__HOW TO COMPLETE THIS TASK__. Read the records beneath this task and copy every line that contains the string "Gramicci".
*** PROVIDED INFORMATION ***
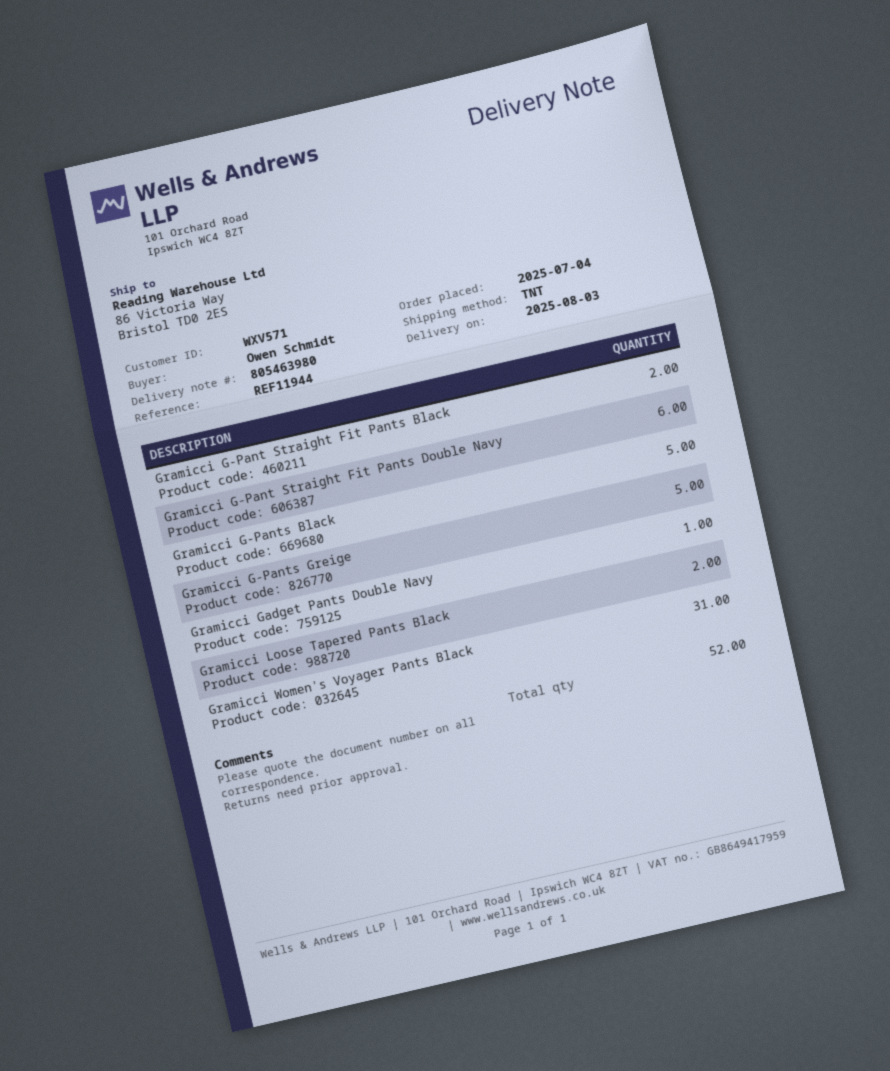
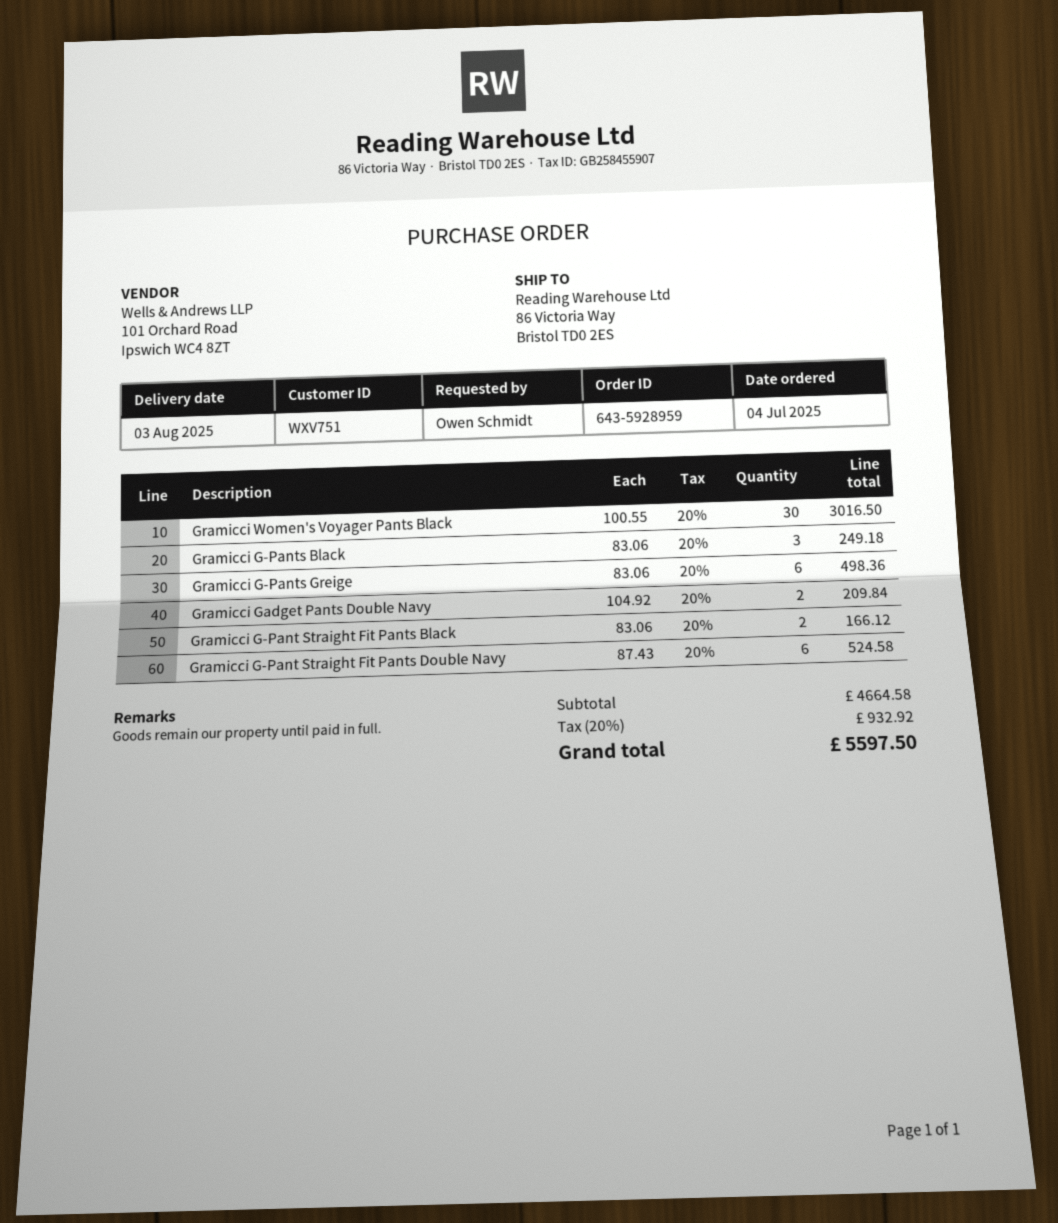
customer number: WXV571 -> WXV751
Gramicci G-Pants Black: 5 -> 3
Gramicci G-Pants Greige: 5 -> 6
Gramicci Gadget Pants Double Navy: 1 -> 2
Gramicci Loose Tapered Pants Black: 2 -> none
Gramicci Women's Voyager Pants Black: 31 -> 30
*** End of PROVIDED INFORMATION ***
__RESPONSE TO THE TASK__.
Gramicci G-Pants Black: 5 -> 3
Gramicci G-Pants Greige: 5 -> 6
Gramicci Gadget Pants Double Navy: 1 -> 2
Gramicci Loose Tapered Pants Black: 2 -> none
Gramicci Women's Voyager Pants Black: 31 -> 30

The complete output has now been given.